So - for those deeper into security - is this useful?
"Graviton3 processors also include a new pointer authentication feature that is designed to improve security. Before return addresses are pushed on to the stack, they are first signed with a secret key and additional context information, including the current value of the stack pointer. When the signed addresses are popped off the stack, they are validated before being used. An exception is raised if the address is not valid, thereby blocking attacks that work by overwriting the stack contents with the address of harmful code. We are working with operating system and compiler developers to add additional support for this feature, so please get in touch if this is of interest to you"
Very useful, depending on the implementation and potential trade-offs. If the performance is good, this is a nice extra layer that makes return-oriented programming more difficult. Combined with NX bits, it really raises the difficulty in developing/using many types of exploits.
(it's not impossible to bypass, I'm vaguely aware it's been done on Apple's new chips that implement a similar (the same?) ARM extension, but there's no perfect security)
Performance is what I wonder about. The idea sounds good, but what crypto scheme can perform encryption of a signature both securely and fast enough to keep up with every pointer pushed on the stack?
> On average, encoding addresses and verifying them at each
indirect branch using the dedicated blraaz and braaz
instructions yields a performance overhead of 1.50%. The
protection of the link between indirect control-flow transfers
induces a runtime overhead of 0.83% on average. For the
combination of both protection mechanism, we measured an
average performance overhead of 2.34%.
Pointer authentication has been around for several years already. As with many things in hardware, though, it takes time for the software ecosystem around it to mature. Still, I've found it to be quite influential.
Here are a couple "real world" examples--
Project Zero had a blogpost about some of the weaknesses on the original Pointer Auth spec [0], and even had a follow up [1].
Here is an example of what some mitigation might look like, showing how gets(), which is a classically trivially vulnerable primitive, becomes not-so-trivial (but still feasible enough to do in a blogpost, obviously) [2].

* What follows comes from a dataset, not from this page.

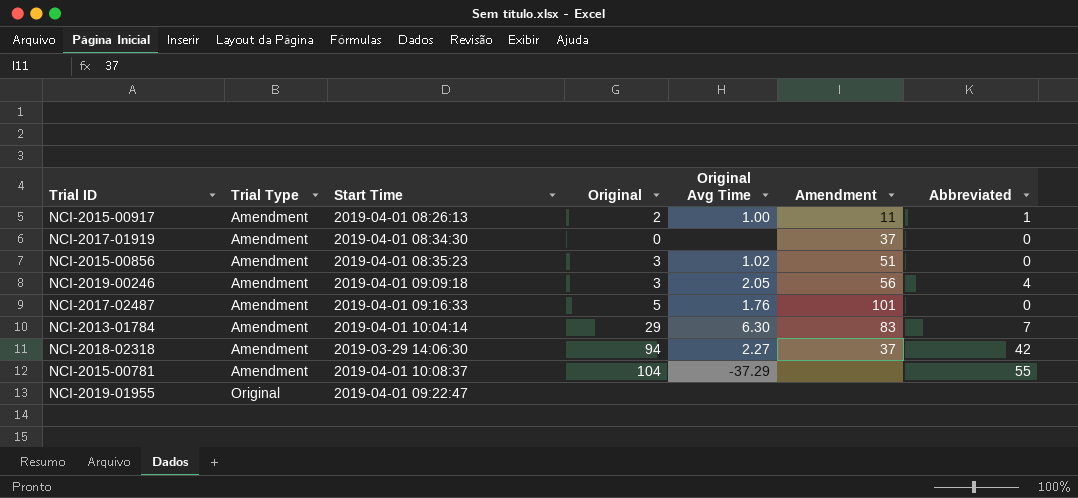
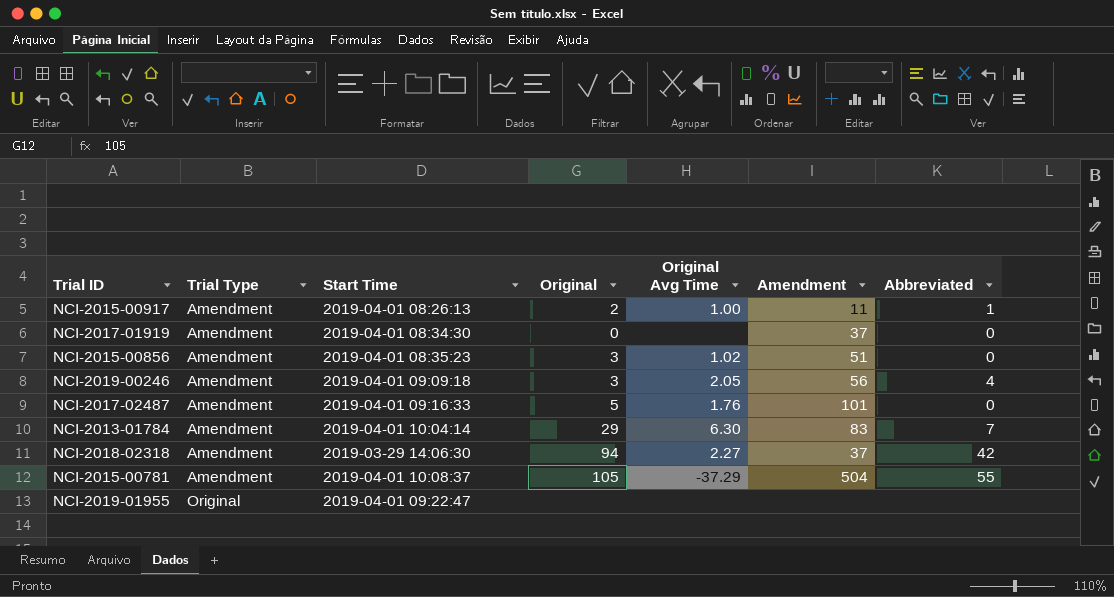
NCI-2015-00781 | Original: 104 -> 105
NCI-2015-00781 | Amendment: none -> 504

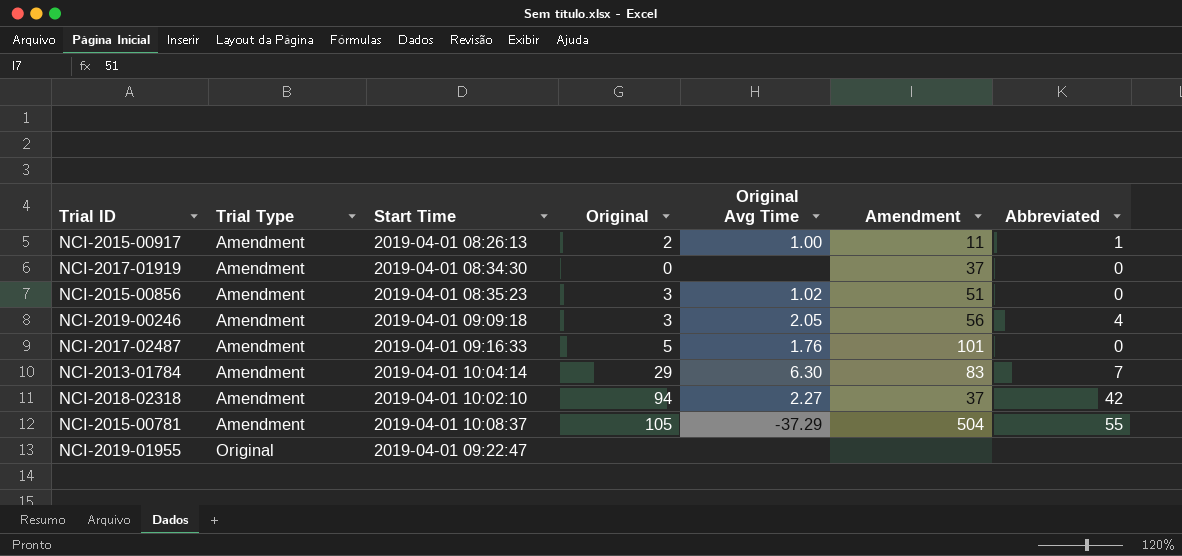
NCI-2018-02318 | Start Time: 2019-03-29 14:06:30 -> 2019-04-01 10:02:10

Cost-wise, in terms of both hardware and software, it's rather cheap. The hardware to support this isn't too expensive, about on par with a multiplier. On the software end, like I said, it's taken some time to mature and gotten to a pretty good state IMO, with basically all compilers providing simple usage since 2019-- just turn on a flag!
ARM also did a performance vs. ROP gadget reduction analysis [3]. The takeaway is, as others have mentioned, while it doesn't completely mitigate, it does heavily increase the complexity for rather cheap.

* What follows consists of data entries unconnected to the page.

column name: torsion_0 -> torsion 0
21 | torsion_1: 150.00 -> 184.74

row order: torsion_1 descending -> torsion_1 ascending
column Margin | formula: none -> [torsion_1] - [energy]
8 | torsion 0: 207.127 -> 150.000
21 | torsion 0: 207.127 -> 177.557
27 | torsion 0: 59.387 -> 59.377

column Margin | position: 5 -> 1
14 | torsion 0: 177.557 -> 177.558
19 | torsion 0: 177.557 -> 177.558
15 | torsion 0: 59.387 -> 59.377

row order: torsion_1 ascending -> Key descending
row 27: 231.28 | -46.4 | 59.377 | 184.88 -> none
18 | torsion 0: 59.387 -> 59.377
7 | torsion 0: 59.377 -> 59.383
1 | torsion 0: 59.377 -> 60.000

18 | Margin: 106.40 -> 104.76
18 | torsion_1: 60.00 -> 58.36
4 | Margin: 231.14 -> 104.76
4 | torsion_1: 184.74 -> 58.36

In fact, I'm rather annoyed Amazon didn't include this feature on Graviton2, and to claim it as new or innovative on their end feels just like marketing speak. Any CPU that claims to be ARMv8.5-a compliant *must* have this feature, and that's been around for quite a few years now.
This isn't something I know a lot about but it sounds like the idea of a shadow stack [0] but implemented with crypto. See also Intel CET (for Control-flow Enforcement Technology). [1]
It would take the heat off for mitigating buffer overflow CVEs in a rushed way. There are many of those that give remote code execution, so typically a frenzied patching exercise. A little more time to do the patching in a more deliberate way would be nice.
I think in some cases this would effectively mitigate a vulnerability entirely. If you require control over the return address you're basically shit out of luck. A buffer overflow at that point is going to have to target some other function pointer or data, which may not be feasible in a given function.
>Graviton3 will deliver up to 25% more compute performance and up to twice as much floating point & cryptographic performance. On the machine learning side, Graviton3 includes support for bfloat16 data and will be able to deliver up to 3x better performance.
>First in the cloud industry to be equipped with DDR5 memory.
Quite hard to tell whether this is Neoverse V1 or N2. Since the description fits both . But this SVE extensions will move a lot of workload that previously wont suitable for Graviton 2
Edit: Judging from Double floating point performance it should be N2 with SVE2. Which also means Graviton 3 will be ARMv9 and on 5nm. No wonder why TSMC doubled their 5nm expansion spending. It will be interesting to see how they price G3 and G2. And much lowered priced G2 instances will be very attractive.
I’m going to look up what SVE extensions are, but before I do, how much work (as a proportion of all work done on EC2) couldn’t be done on G2? I generally go off the assumption that most EC2 instances are hosting web servers and database servers, along with a handful, relatively, of CI servers and perhaps a sprinkling of video transcoders, 3D renderers and ML trainers. How much of that work can’t be done with the operations supported by G2? Is it just the long tail?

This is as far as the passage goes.